■ WHAT IS EXPECTED ■
In the records below, take the line with "subtotal: 5721.99 -> 5706.72" and all lines after it, and copy them exactly, pictures excluded.

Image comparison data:
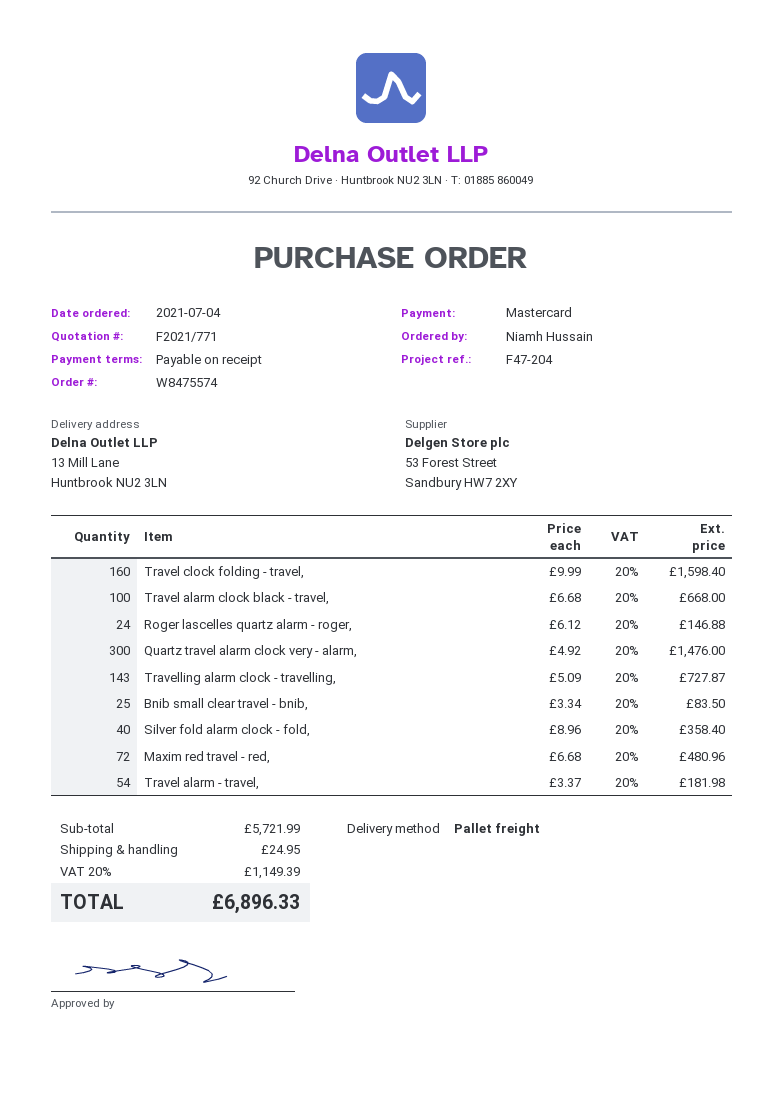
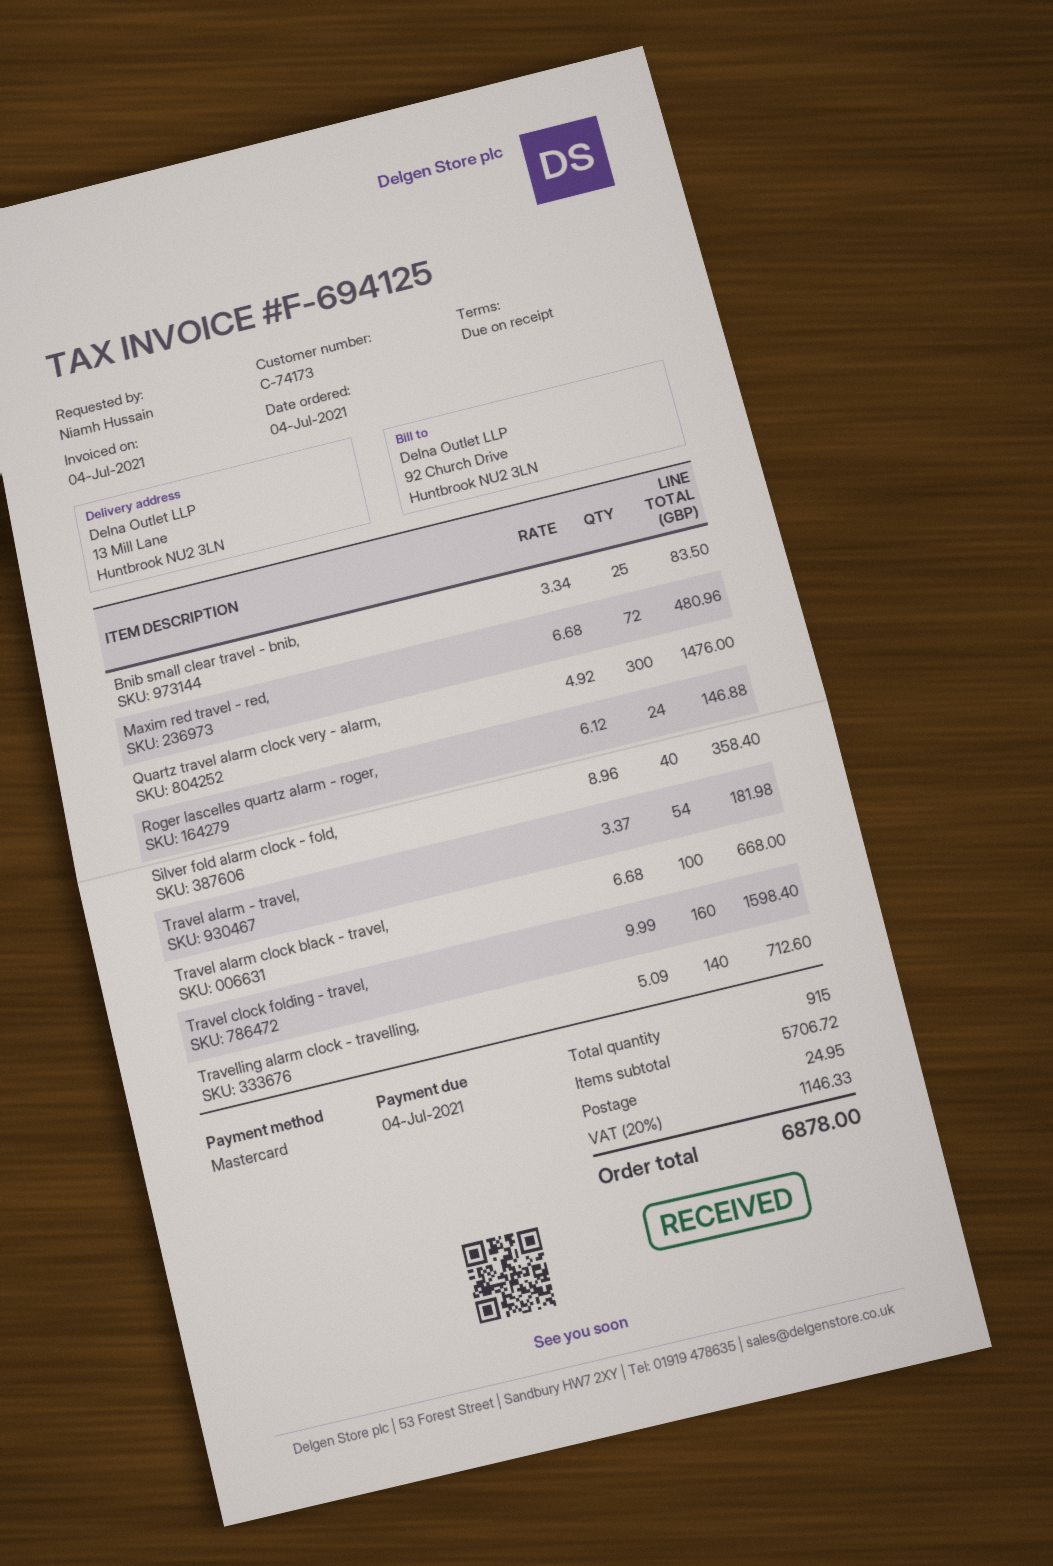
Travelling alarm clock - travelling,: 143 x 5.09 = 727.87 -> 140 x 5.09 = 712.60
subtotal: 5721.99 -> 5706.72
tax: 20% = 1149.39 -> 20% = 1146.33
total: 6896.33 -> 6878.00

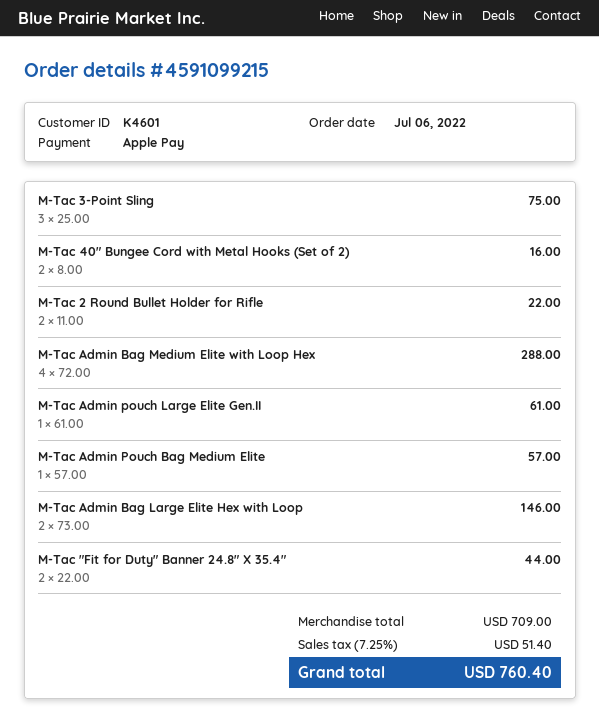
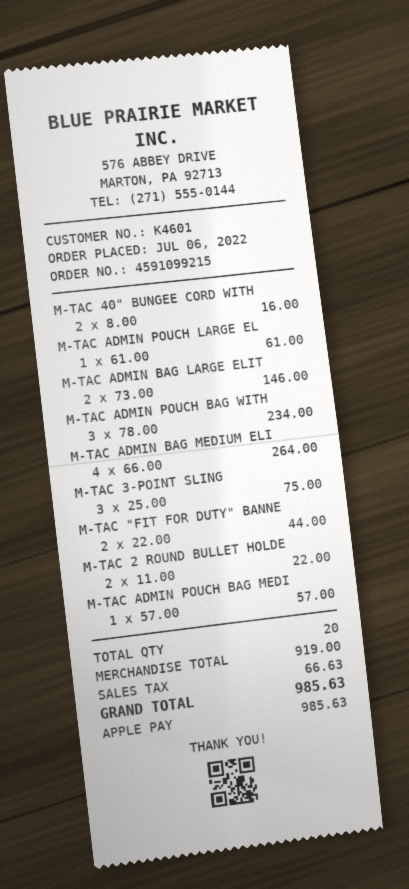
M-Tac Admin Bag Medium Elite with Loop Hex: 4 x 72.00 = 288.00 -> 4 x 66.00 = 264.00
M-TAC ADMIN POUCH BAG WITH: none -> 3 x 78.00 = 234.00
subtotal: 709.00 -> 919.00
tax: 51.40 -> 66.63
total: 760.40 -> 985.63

■ ANSWER TO THIS TASK ■
subtotal: 5721.99 -> 5706.72
tax: 20% = 1149.39 -> 20% = 1146.33
total: 6896.33 -> 6878.00

M-Tac Admin Bag Medium Elite with Loop Hex: 4 x 72.00 = 288.00 -> 4 x 66.00 = 264.00
M-TAC ADMIN POUCH BAG WITH: none -> 3 x 78.00 = 234.00
subtotal: 709.00 -> 919.00
tax: 51.40 -> 66.63
total: 760.40 -> 985.63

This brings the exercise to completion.